Thanks for this excellent blog and the important conversations it raises.

Federation for American Immigration Reform May 24, 2010 at 4:34 pm

In rushing to disparage FAIR and label FAIR’s demand that the asylum hearing for President Obama’s aunt be open to the public as “callous,” Mr. Dzubow completely ignores whom FAIR was asking to release the records. FAIR is obviously aware of 8 CFR 1208.6 and other provisions regarding asylum confidentiality. FAIR is asking Ms. Onyango to open the records in her case for public analysis, not the immigration court. FAIR called for the records to be released, but Mr. Dzubow wrongly assumed that FAIR was requesting EOIR release those records.

Mr. Dzubow ignores the fundamental reason that the case should be open — without an open record, the public is denied the ability to ensure that our immigration system is operating properly. Such need should be obviated in a case like Ms. Onyango’s. Her case involves an applicant who was previously denied asylum and ordered deported, yet remained illegally in this country for six years while maintaining a residence in state-subsidized housing. She of course is also a relative of the sitting United States President and former United States Senator, Barack Obama.

Is the new norm in our immigration system going to be that a relative of someone in the federal government is granted asylum while the American public is shut out from the process entirely? Unfortunately, Mr. Dzubow is more interested in attacking FAIR than questioning why the public was shut out of a case carrying such national importance.
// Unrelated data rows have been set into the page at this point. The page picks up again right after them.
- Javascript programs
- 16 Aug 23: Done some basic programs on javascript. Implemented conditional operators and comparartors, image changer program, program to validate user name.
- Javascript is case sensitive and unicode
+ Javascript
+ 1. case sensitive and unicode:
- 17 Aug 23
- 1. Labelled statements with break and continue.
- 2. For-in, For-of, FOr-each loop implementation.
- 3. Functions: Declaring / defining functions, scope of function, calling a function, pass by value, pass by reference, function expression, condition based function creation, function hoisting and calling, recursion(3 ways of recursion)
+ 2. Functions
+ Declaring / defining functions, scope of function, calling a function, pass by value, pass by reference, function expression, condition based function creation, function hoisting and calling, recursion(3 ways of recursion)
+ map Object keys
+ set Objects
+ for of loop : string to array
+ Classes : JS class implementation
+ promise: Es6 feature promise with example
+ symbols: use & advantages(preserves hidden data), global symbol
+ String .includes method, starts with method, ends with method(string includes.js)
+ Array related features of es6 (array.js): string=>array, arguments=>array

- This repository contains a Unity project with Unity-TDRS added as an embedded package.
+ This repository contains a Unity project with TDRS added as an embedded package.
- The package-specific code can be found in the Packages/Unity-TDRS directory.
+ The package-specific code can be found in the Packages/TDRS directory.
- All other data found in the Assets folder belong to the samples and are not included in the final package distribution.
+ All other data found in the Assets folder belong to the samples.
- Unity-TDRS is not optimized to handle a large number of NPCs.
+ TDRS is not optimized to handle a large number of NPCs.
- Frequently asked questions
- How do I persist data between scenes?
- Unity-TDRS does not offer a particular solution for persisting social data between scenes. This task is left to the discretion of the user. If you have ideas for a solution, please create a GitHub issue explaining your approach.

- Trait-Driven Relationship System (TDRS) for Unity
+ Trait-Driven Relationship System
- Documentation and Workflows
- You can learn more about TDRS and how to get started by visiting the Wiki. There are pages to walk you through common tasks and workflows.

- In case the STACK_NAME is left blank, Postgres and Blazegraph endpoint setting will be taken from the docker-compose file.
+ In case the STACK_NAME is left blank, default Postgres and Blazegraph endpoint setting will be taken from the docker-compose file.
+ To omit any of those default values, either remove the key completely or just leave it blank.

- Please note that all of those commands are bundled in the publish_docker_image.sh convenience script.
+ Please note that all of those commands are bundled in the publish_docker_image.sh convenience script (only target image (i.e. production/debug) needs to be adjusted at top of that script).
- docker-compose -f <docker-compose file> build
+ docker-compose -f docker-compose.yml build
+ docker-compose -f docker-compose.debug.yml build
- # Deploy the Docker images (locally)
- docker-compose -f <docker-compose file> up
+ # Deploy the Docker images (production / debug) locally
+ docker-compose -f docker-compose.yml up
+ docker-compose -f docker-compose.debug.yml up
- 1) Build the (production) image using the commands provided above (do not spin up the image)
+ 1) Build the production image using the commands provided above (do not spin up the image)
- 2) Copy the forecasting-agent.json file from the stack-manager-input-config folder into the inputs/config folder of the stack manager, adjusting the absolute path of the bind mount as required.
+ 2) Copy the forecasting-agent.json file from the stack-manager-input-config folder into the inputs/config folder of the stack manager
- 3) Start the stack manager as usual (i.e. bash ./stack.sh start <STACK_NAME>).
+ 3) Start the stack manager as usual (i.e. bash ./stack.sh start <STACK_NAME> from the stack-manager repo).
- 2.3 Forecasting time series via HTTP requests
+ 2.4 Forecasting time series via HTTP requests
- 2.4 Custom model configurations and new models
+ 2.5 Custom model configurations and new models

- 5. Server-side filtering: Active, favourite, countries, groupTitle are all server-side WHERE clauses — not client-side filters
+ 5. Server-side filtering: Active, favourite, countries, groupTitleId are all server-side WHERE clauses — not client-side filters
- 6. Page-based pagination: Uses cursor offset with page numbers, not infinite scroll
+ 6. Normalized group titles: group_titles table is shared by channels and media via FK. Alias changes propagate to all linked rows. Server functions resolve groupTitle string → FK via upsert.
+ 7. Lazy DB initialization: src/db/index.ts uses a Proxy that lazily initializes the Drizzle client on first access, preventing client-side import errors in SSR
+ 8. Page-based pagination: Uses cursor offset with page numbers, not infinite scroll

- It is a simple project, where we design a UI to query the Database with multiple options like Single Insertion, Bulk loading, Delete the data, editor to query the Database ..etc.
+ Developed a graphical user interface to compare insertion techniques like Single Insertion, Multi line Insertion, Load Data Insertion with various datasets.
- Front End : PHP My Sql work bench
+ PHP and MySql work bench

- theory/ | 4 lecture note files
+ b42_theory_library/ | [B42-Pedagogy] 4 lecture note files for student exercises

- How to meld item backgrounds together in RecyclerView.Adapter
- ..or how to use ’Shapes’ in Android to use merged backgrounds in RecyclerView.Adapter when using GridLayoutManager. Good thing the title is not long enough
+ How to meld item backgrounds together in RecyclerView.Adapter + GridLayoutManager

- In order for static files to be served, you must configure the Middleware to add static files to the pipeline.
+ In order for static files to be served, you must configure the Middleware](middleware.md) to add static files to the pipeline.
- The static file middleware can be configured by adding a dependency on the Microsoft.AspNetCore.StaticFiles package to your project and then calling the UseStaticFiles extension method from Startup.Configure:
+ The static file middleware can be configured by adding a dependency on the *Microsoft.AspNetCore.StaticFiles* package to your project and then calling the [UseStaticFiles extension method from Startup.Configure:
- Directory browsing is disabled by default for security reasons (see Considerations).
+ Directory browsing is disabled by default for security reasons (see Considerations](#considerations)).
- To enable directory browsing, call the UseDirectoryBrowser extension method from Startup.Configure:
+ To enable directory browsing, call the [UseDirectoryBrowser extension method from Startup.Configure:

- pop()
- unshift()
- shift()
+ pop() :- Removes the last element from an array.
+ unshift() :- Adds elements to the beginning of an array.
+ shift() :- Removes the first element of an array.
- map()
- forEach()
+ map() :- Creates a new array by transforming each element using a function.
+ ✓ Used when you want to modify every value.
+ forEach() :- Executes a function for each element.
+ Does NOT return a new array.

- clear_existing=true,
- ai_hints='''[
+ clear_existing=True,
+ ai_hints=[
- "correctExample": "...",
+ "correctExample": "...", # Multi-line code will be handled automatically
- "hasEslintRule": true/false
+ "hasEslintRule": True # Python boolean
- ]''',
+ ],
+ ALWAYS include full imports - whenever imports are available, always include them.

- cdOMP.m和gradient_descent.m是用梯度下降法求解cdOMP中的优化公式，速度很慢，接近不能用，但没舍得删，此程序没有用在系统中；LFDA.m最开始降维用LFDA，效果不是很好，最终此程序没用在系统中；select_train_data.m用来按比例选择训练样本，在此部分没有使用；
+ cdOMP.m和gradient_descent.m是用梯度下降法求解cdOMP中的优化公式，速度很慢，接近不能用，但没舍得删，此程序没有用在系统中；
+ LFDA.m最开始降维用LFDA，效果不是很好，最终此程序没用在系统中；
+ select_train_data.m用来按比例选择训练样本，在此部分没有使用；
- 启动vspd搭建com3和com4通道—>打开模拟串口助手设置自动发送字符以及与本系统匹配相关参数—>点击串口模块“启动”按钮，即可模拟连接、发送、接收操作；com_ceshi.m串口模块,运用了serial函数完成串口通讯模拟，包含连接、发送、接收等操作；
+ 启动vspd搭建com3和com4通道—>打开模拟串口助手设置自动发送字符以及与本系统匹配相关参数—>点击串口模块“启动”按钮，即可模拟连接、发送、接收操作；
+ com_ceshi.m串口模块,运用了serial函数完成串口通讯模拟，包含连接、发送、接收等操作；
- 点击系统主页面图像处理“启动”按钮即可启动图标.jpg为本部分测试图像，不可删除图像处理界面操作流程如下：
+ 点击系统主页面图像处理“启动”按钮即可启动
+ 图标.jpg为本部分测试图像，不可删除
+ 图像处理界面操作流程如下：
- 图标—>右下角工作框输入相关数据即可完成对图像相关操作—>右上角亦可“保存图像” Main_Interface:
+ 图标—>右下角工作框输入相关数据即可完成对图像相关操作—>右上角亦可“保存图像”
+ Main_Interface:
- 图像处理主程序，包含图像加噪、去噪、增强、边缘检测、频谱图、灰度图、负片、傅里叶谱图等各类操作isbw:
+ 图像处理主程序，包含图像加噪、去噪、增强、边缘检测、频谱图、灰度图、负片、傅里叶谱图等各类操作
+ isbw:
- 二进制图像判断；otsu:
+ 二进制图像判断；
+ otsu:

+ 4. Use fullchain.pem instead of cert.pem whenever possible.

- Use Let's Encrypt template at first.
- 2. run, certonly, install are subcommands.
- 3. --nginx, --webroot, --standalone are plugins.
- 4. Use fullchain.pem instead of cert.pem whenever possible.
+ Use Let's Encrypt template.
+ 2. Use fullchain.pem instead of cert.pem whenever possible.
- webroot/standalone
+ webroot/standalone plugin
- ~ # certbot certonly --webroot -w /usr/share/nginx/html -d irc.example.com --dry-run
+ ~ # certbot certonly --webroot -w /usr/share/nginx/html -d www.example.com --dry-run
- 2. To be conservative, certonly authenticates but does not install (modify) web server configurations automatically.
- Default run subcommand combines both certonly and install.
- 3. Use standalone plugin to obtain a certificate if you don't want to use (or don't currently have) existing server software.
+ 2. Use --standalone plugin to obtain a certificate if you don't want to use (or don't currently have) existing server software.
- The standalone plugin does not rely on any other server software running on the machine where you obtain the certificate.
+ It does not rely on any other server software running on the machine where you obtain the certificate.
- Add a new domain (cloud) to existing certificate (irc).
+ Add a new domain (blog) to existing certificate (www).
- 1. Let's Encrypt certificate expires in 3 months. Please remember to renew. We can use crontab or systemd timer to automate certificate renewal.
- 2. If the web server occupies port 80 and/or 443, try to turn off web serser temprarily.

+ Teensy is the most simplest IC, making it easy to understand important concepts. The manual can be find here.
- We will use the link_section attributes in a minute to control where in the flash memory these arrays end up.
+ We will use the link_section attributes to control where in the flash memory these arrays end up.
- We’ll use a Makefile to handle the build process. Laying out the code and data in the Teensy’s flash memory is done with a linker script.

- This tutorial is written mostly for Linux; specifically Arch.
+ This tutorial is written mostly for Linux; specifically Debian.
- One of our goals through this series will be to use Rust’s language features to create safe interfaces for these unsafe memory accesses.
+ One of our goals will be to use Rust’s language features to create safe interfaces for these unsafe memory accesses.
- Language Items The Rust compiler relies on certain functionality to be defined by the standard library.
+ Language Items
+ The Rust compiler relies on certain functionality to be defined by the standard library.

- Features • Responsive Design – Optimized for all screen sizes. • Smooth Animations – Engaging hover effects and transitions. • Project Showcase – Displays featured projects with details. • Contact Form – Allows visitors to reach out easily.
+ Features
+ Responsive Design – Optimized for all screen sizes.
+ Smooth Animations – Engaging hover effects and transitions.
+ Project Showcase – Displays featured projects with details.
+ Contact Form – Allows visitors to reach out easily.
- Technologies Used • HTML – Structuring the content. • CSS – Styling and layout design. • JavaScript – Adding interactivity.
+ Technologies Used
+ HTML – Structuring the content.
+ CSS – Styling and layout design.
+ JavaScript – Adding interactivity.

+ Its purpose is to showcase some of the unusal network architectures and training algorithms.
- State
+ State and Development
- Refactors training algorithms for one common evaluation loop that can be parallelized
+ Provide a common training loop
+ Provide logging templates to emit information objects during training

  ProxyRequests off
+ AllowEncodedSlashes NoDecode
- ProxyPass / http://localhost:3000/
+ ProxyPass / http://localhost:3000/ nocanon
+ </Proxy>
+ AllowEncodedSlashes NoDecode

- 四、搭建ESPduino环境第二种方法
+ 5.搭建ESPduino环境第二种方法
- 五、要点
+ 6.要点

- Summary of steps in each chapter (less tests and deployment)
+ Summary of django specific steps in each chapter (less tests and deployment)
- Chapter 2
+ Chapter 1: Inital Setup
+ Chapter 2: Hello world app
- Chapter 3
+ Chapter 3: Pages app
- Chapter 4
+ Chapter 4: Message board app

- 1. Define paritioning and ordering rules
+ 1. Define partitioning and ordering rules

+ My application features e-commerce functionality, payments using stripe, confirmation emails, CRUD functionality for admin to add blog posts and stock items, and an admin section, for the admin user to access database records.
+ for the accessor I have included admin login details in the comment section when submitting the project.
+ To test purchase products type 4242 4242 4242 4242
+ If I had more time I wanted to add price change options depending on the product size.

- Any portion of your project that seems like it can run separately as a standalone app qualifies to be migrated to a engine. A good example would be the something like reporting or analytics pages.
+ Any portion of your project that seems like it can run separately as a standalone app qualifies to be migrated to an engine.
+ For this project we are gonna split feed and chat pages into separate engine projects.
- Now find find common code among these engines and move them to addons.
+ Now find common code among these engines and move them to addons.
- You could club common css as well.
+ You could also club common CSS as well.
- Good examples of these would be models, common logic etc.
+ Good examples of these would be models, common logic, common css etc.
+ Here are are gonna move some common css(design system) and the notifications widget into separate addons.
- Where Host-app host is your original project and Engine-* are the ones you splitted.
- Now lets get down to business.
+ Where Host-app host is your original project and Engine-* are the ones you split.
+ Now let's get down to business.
Sergi May 24, 2010 at 6:04 pm

FAIR doesn’t play “fairly”

“without an open record, the public is denied the ability to ensure that our immigration system is operating properly.”

It strikes me that FAIR’s cites its motivation as an “interest in the “public’s ability to ensure that our immigration system is operating properly”.

As long as people are leaving the country it appears FAIR feels the “system is operating properly?” When did FAIR inquire to make sure it was operating “properly” when aliens were dying in detention, or for that matter why US Citizens were being deported?

Jason Dzubow May 24, 2010 at 8:50 pm

I appreciate FAIR’s comment. However, at best Mr. Stein’s statement is ambiguous about who should reveal the details of Ms. Onyango’s case to the public. If you were calling on Ms. Onyango to reveal the details of her case, you should have done that explicitly. When you say the American public has a “right” to know what happened, that–to me at least–implies that you are asking the government to reveal information; rights generally vest against the government, not against individuals. Further, while the issue you are raising–abuse of the asylum process–is legitimate, I disagree that singling out an individual case and calling on the asylee to reveal her record is an appropriate method of illustrating your point.